**Web interface edit records**
┄┄┄┄┄┄

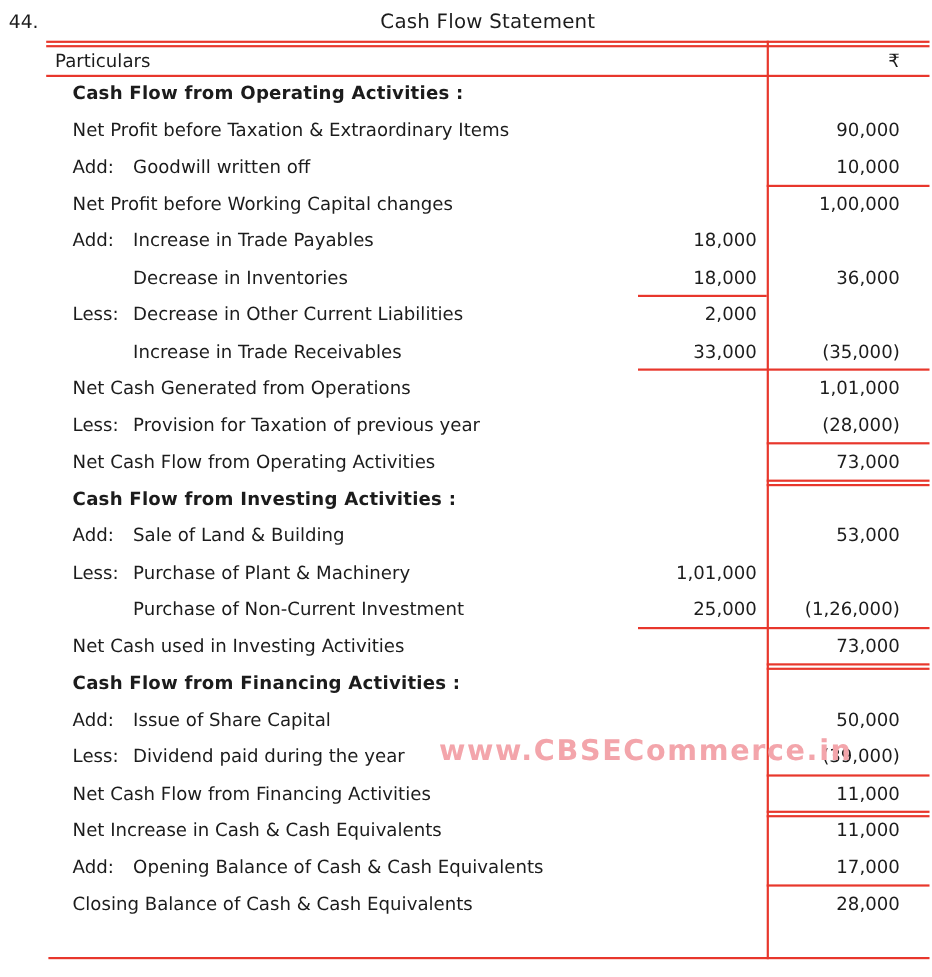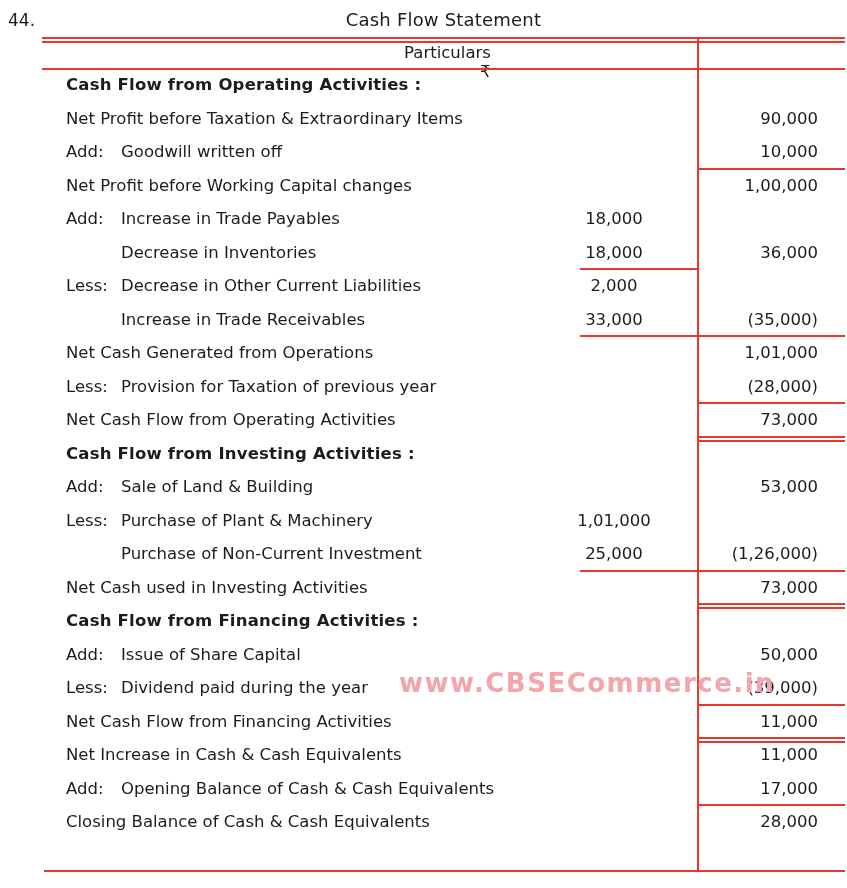--- a/index.html
+++ b/index.html
@@ -30,21 +30,21 @@
 
   .statement{
     position:absolute;left:42px;top:37px;width:803px;height:835px;
   }
   
   .top-rule-1{position:absolute;left:0;top:0;width:100%;height:2px;background:var(--red);}
   .top-rule-2{position:absolute;left:0;top:4px;width:100%;height:2px;background:var(--red);}
   
   .thead{
     position:absolute;left:0;top:6px;width:100%;height:25px;
-    display:flex;align-items:center;font-size:16.5px;flex-direction:column;
+    display:flex;align-items:center;font-size:16.5px;
   }
   .thead .h-part{flex:1;padding-left:8px;}
   .thead .h-cur{width:148px;text-align:right;padding-right:27px;}
   .head-rule{position:absolute;left:0;top:31px;width:100%;height:2px;background:var(--red);}
 
   
   .vdivider{
     position:absolute;left:655px;top:0;width:2px;height:835px;
     background:var(--red);z-index:1;
   }
@@ -54,21 +54,21 @@
     position:relative;width:100%;height:33.5px;
     display:flex;align-items:center;font-size:16.5px;
   }
   .row .label{
     flex:1;display:flex;align-items:center;
     padding-left:8px;white-space:pre;overflow:hidden;margin-left:16px;
   }
   .row .prefix{display:inline-block;width:55px;flex:0 0 55px;}
   .row.section .label{font-weight:700;letter-spacing:.2px;}
   .row .mid{
-    width:157px;flex:0 0 157px;text-align:center;padding-right:9px;
+    width:157px;flex:0 0 157px;text-align:right;padding-right:9px;
     font-variant-numeric:tabular-nums;
   }
   .row .right{
     width:148px;flex:0 0 148px;text-align:right;padding-right:27px;
     font-variant-numeric:tabular-nums;
   }
 
   
   .hrule{position:absolute;height:2px;background:var(--red);bottom:-1px;z-index:2;}
   .hrule.mid{left:538px;width:117px;}

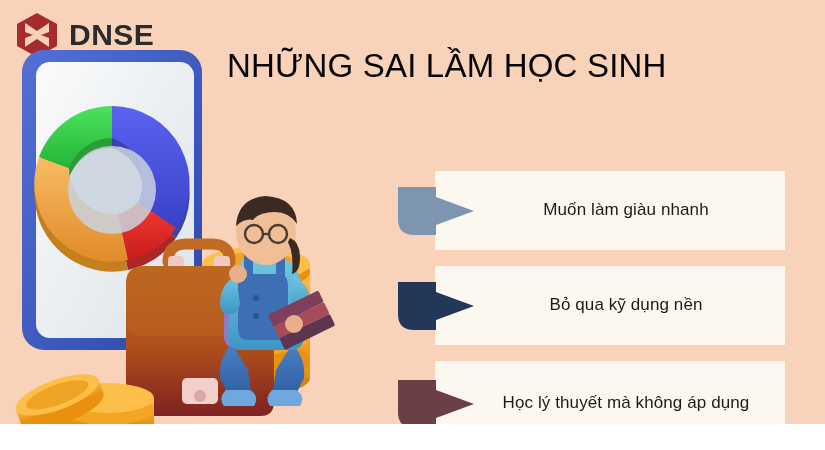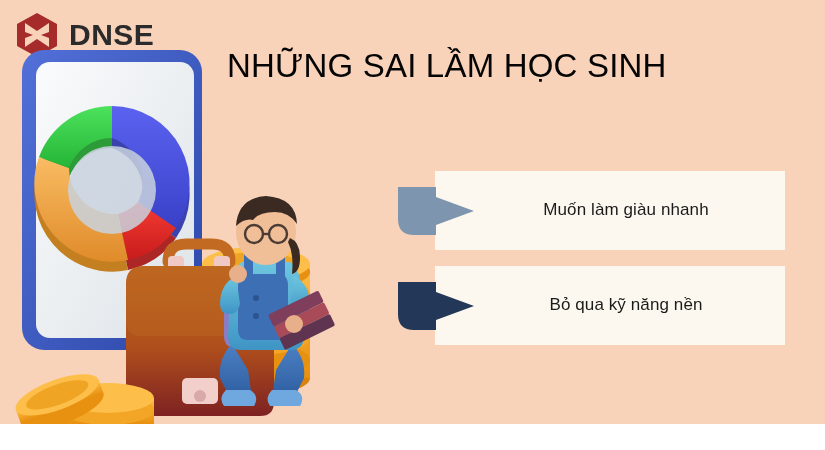--- a/index.html
+++ b/index.html
@@ -279,22 +279,30 @@
       <div class="row-bar">
         <span class="row-label">Muốn làm giàu nhanh</span>
       </div>
       <svg class="row-arrow" viewBox="0 0 80 56">
         <path d="M2 4 h38 v10 l38 14 l-38 14 v10 h-22 q-16 0 -16 -16 Z" fill="#7E95AF"></path>
       </svg>
     </div>
 
     <div class="row">
       <div class="row-bar">
-        <span class="row-label">Bỏ qua kỹ năng nền</span>
+        <span class="row-label">Bỏ qua kỹ dụng nền</span>
       </div>
       <svg class="row-arrow" viewBox="0 0 80 56">
         <path d="M2 4 h38 v10 l38 14 l-38 14 v10 h-22 q-16 0 -16 -16 Z" fill="#233858"></path>
       </svg>
     </div>
 
+    <div class="row tall">
+      <div class="row-bar">
+        <span class="row-label">Học lý thuyết mà không áp dụng</span>
+      </div>
+      <svg class="row-arrow" viewBox="0 0 80 56">
+        <path d="M2 4 h38 v10 l38 14 l-38 14 v10 h-22 q-16 0 -16 -16 Z" fill="#6B3F46"></path>
+      </svg>
+    </div>
 
   </div>
 </div>
 
 </body></html>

┄┄┄┄┄┄

**What the task requires**
If a line in the records above has the word "span", copy it out.

**Exercise output**
         <span class="row-label">Muốn làm giàu nhanh</span>
-        <span class="row-label">Bỏ qua kỹ năng nền</span>
+        <span class="row-label">Bỏ qua kỹ dụng nền</span>
+        <span class="row-label">Học lý thuyết mà không áp dụng</span>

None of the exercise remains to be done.